Mprotect needs arch hook for updated PTE settings

From: Seth, Rohit <rohit.seth_at_intel.com>
Date: 2005-03-16 04:43:31
Recently on IA-64, we have found an issue where old data could be used
by apps.  The sequence of operations includes few mprotects from user
space (glibc) goes like this:

1- The text region of an executable is mmaped using PROT_READ|PROT_EXEC.
As a result, a shared page is allocated to user.
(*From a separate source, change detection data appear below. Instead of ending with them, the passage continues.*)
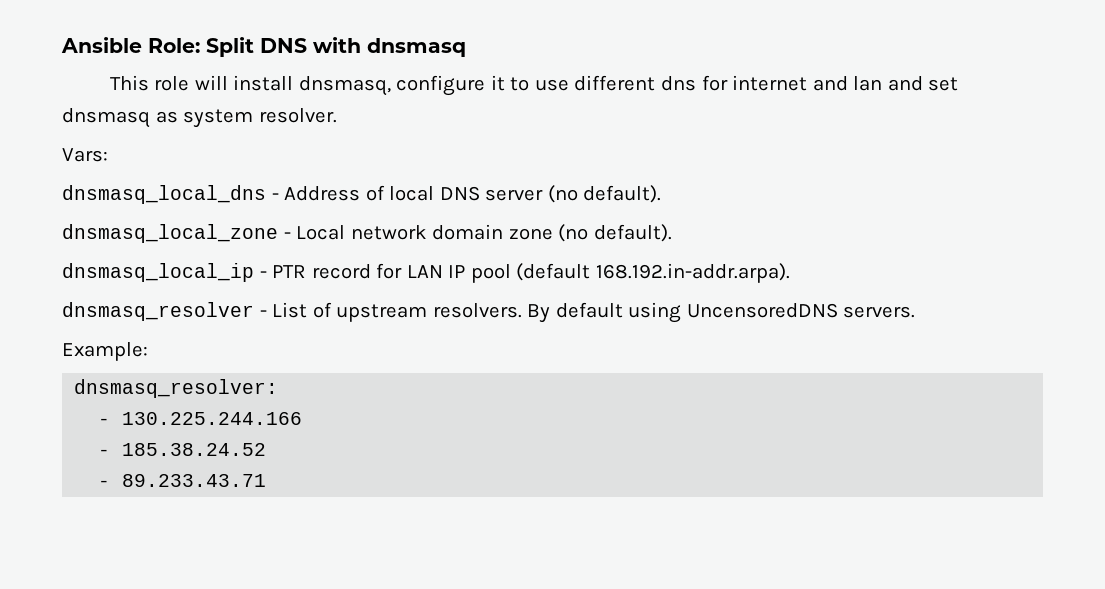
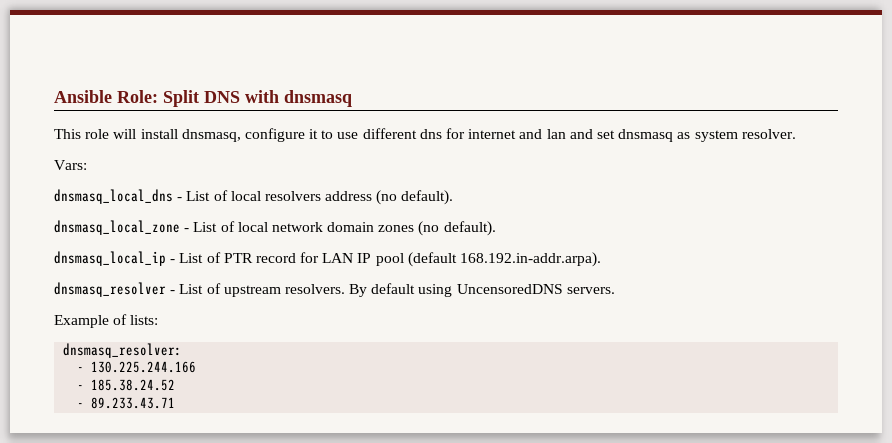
- dnsmasq_local_dns - Address of local DNS server (no default).
+ dnsmasq_local_dns - List of local resolvers address (no default).
- dnsmasq_local_zone - Local network domain zone (no default).
+ dnsmasq_local_zone - List of local network domain zones (no default).
- dnsmasq_local_ip - PTR record for LAN IP pool (default 168.192.in-addr.arpa).
+ dnsmasq_local_ip - List of PTR record for LAN IP pool (default 168.192.in-addr.arpa).
- Example:
+ Example of lists:

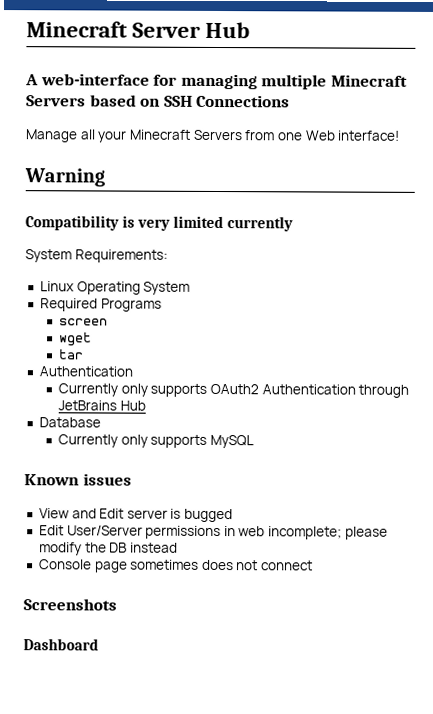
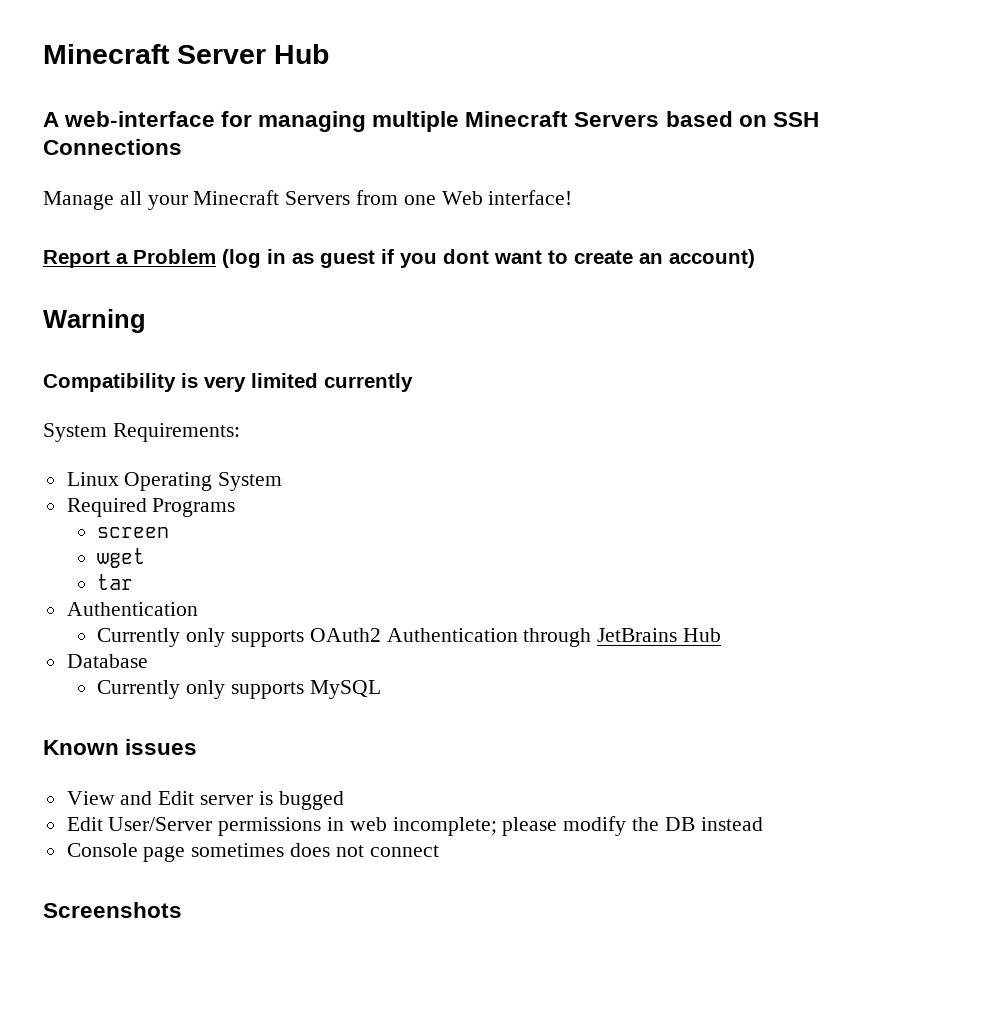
+ Report a Problem (log in as guest if you dont want to create an account)
- Dashboard

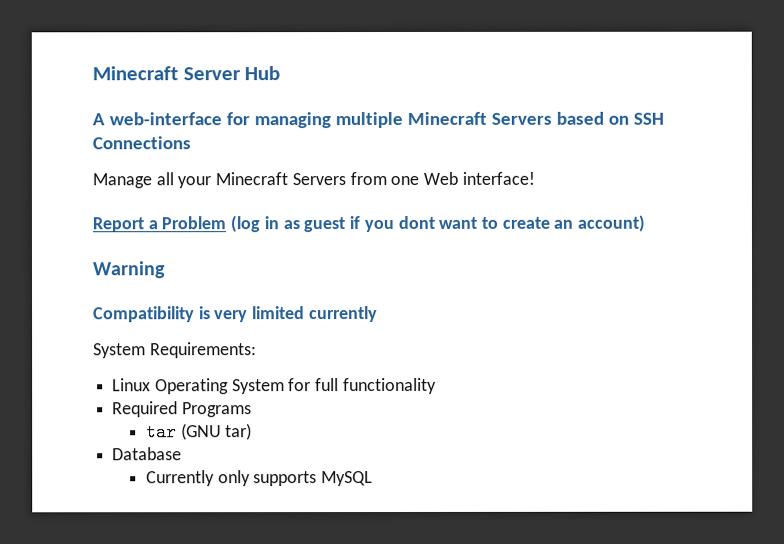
- Linux Operating System
+ Linux Operating System for full functionality
- screen
- wget
- tar
- Authentication
- Currently only supports OAuth2 Authentication through JetBrains Hub
+ tar (GNU tar)
- Known issues
- View and Edit server is bugged
- Edit User/Server permissions in web incomplete; please modify the DB instead
- Console page sometimes does not connect
- Screenshots

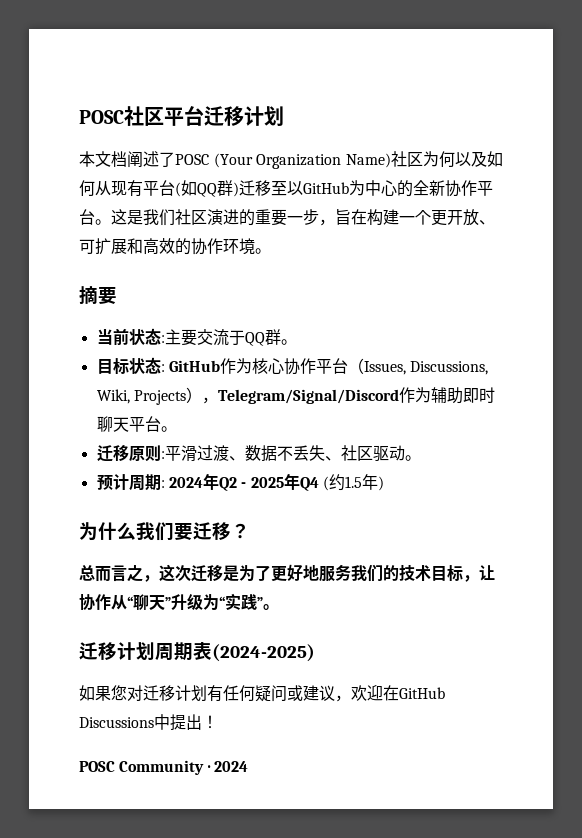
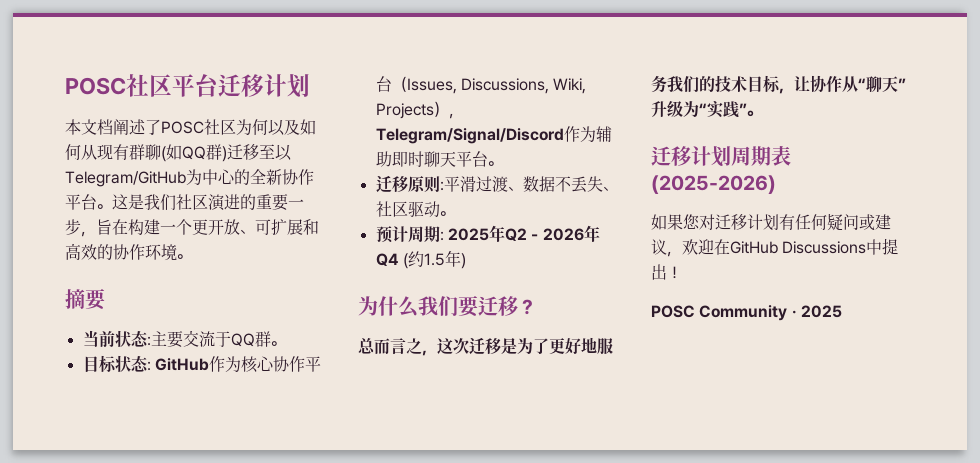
- 本文档阐述了POSC (Your Organization Name)社区为何以及如何从现有平台(如QQ群)迁移至以GitHub为中心的全新协作平台。
+ 本文档阐述了POSC社区为何以及如何从现有群聊(如QQ群)迁移至以Telegram/GitHub为中心的全新协作平台。
- 预计周期: 2024年Q2 - 2025年Q4 (约1.5年)
+ 预计周期: 2025年Q2 - 2026年Q4 (约1.5年)
- 迁移计划周期表(2024-2025)
+ 迁移计划周期表(2025-2026)
- POSC Community · 2024
+ POSC Community · 2025

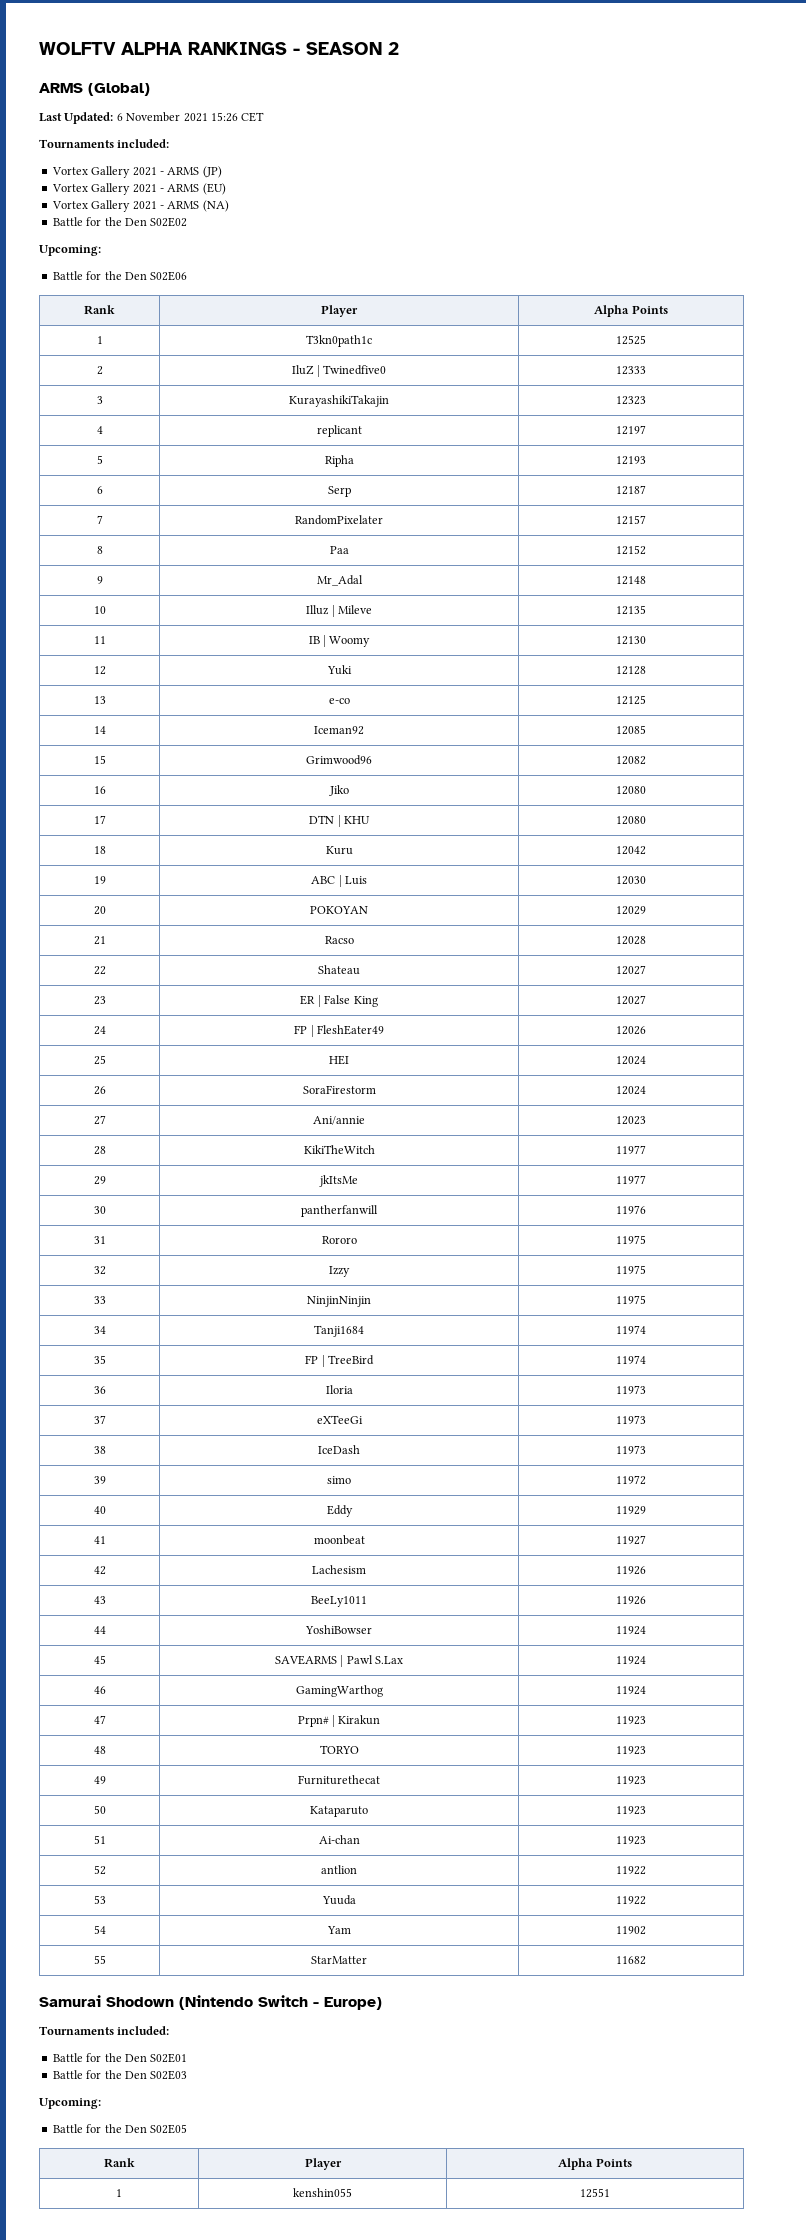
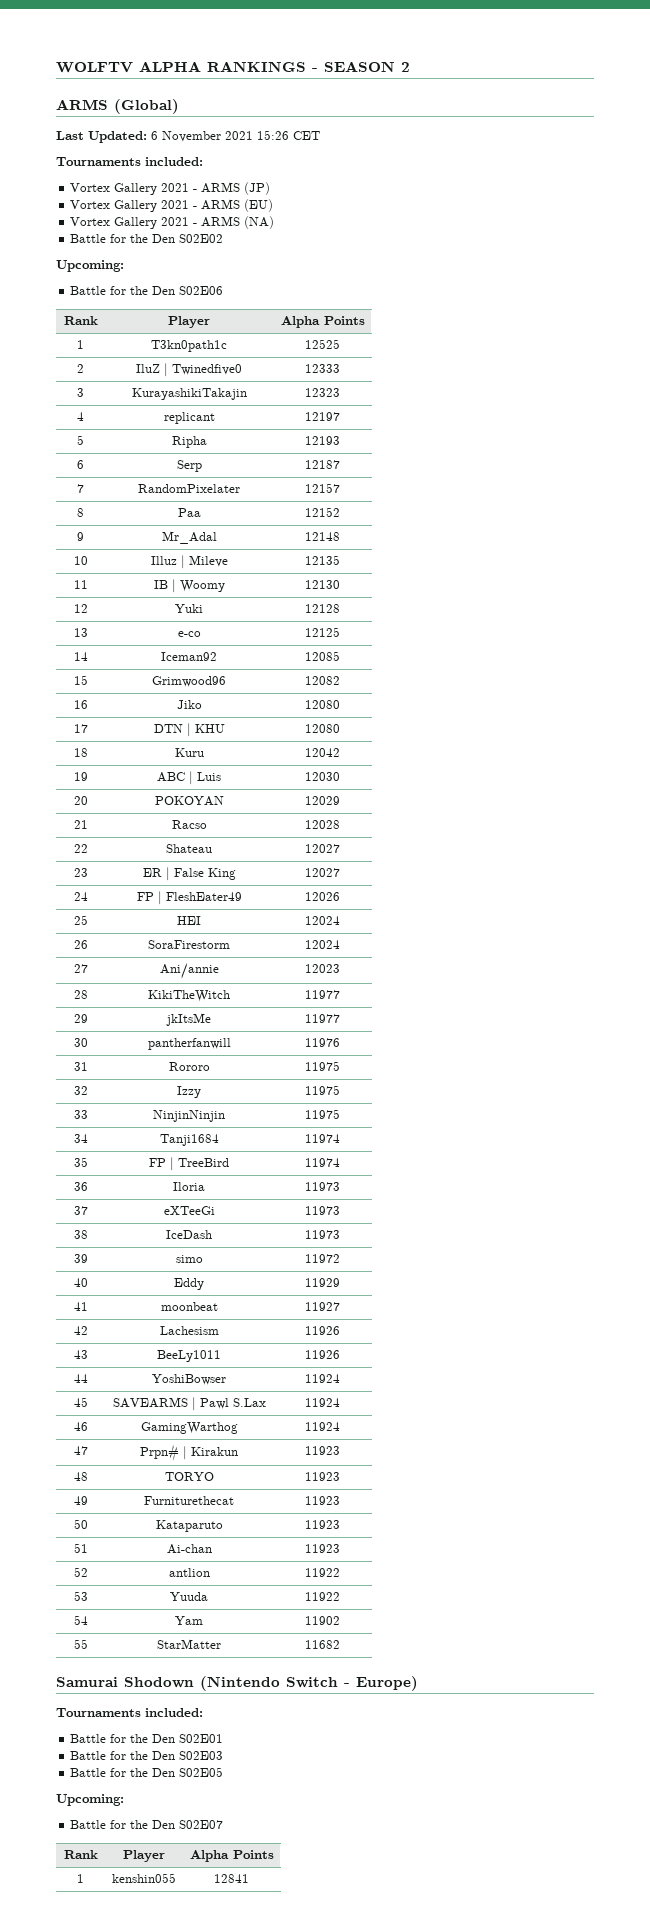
  Battle for the Den S02E03
+ Battle for the Den S02E05
  Upcoming:
- Battle for the Den S02E05
+ Battle for the Den S02E07
- 1 | kenshin055 | 12551
+ 1 | kenshin055 | 12841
2- User then requests the text region to be mprotected with
PROT_READ|PROT_WRITE.   Kernel removes the execute permission and leave
the read permission on the text region.

3- Subsequent write operation by user results in page fault and
eventually resulting in COW break. User gets a new private copy of the
page.  At this point kernel marks the new page for defered flush. 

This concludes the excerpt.